| Task statement |
Answer with the exact lines of the following material from the one containing "[453,346,473,358] file, ->" through the one containing "(360, 456) none", both end lines included.

| Data for analysis |

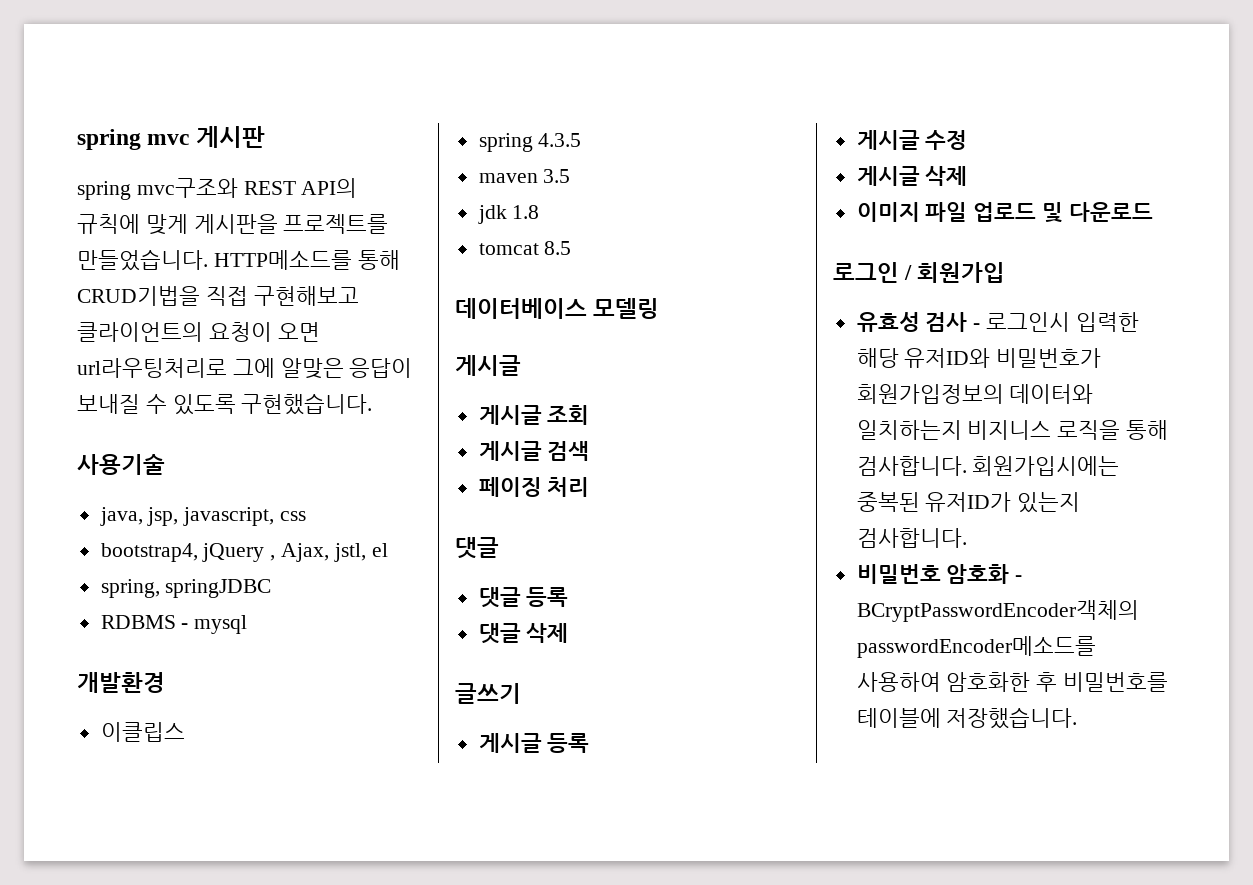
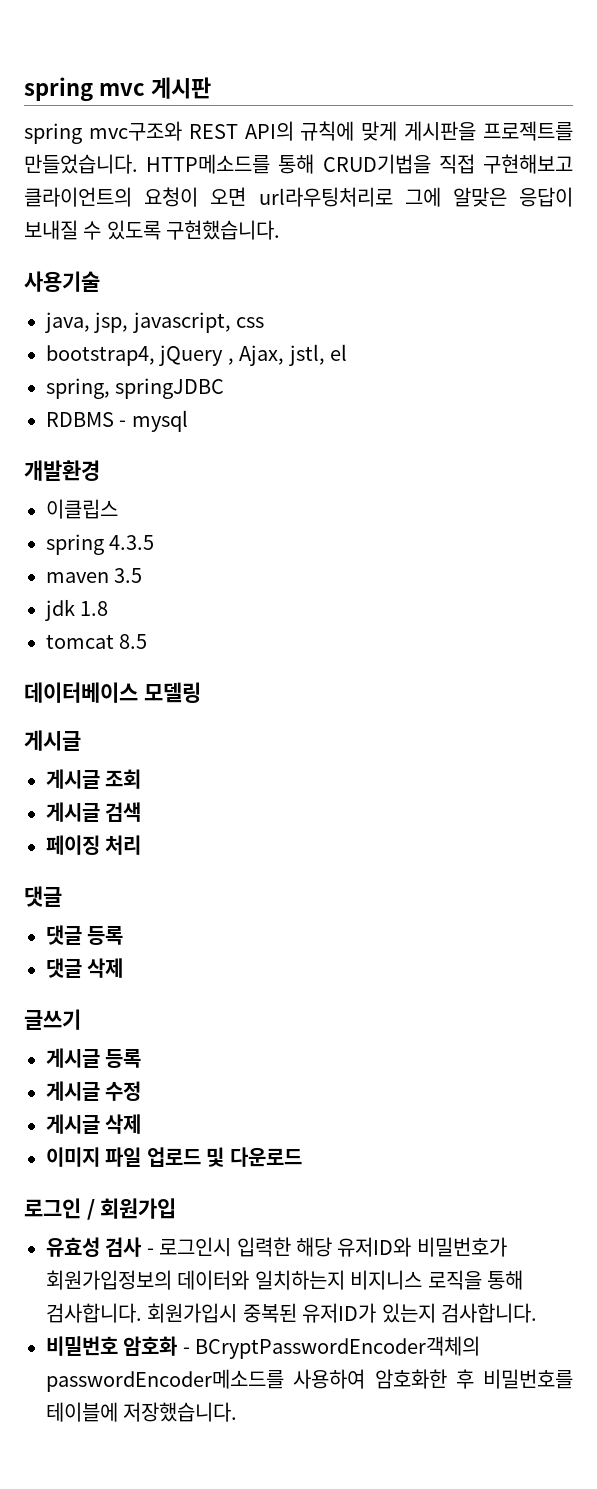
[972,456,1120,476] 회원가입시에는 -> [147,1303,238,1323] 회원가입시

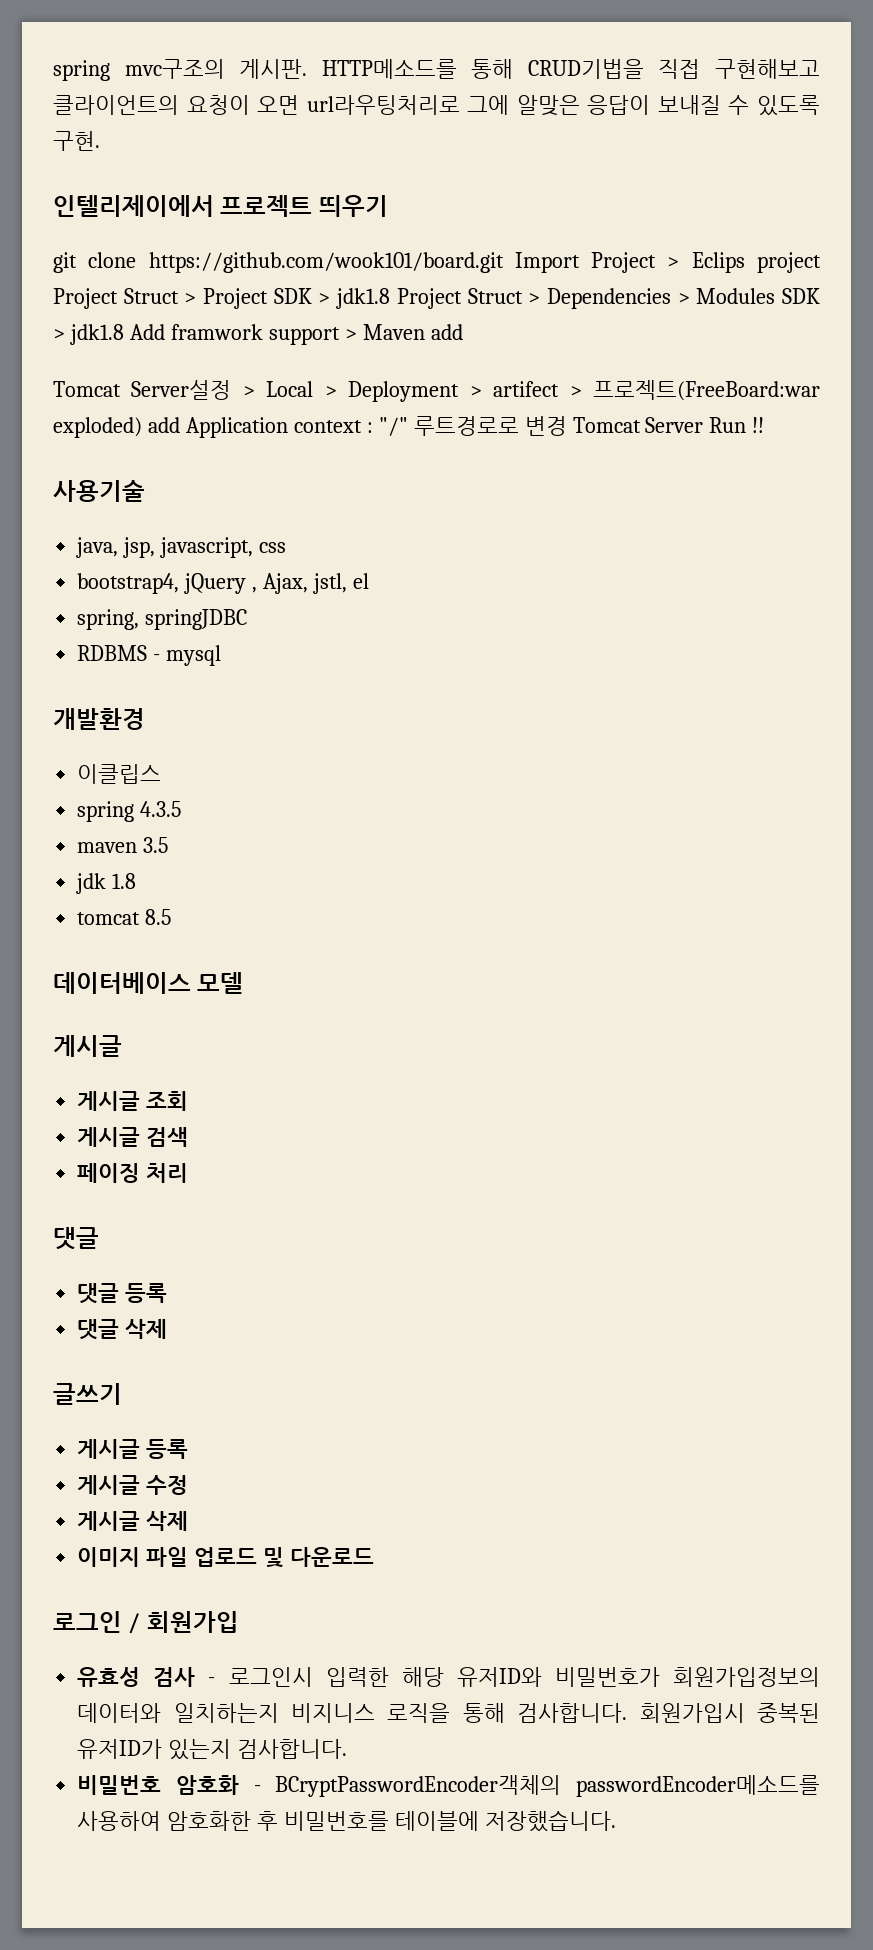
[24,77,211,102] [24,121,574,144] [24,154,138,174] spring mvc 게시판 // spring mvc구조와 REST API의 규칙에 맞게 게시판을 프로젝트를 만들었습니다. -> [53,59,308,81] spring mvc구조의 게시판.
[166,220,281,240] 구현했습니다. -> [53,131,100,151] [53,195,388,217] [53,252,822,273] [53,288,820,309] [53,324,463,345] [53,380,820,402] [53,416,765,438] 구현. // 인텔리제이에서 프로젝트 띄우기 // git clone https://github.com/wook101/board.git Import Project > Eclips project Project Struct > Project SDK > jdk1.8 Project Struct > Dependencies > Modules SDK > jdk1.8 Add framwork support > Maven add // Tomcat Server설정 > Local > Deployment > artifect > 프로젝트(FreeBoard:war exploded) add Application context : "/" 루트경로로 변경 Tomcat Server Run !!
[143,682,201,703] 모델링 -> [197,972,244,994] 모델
--
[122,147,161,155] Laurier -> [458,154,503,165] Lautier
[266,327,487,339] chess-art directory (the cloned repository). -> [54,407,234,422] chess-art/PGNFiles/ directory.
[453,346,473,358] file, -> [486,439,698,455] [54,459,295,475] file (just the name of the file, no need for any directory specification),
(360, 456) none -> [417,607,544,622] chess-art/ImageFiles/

| Response area |
[453,346,473,358] file, -> [486,439,698,455] [54,459,295,475] file (just the name of the file, no need for any directory specification),
(360, 456) none -> [417,607,544,622] chess-art/ImageFiles/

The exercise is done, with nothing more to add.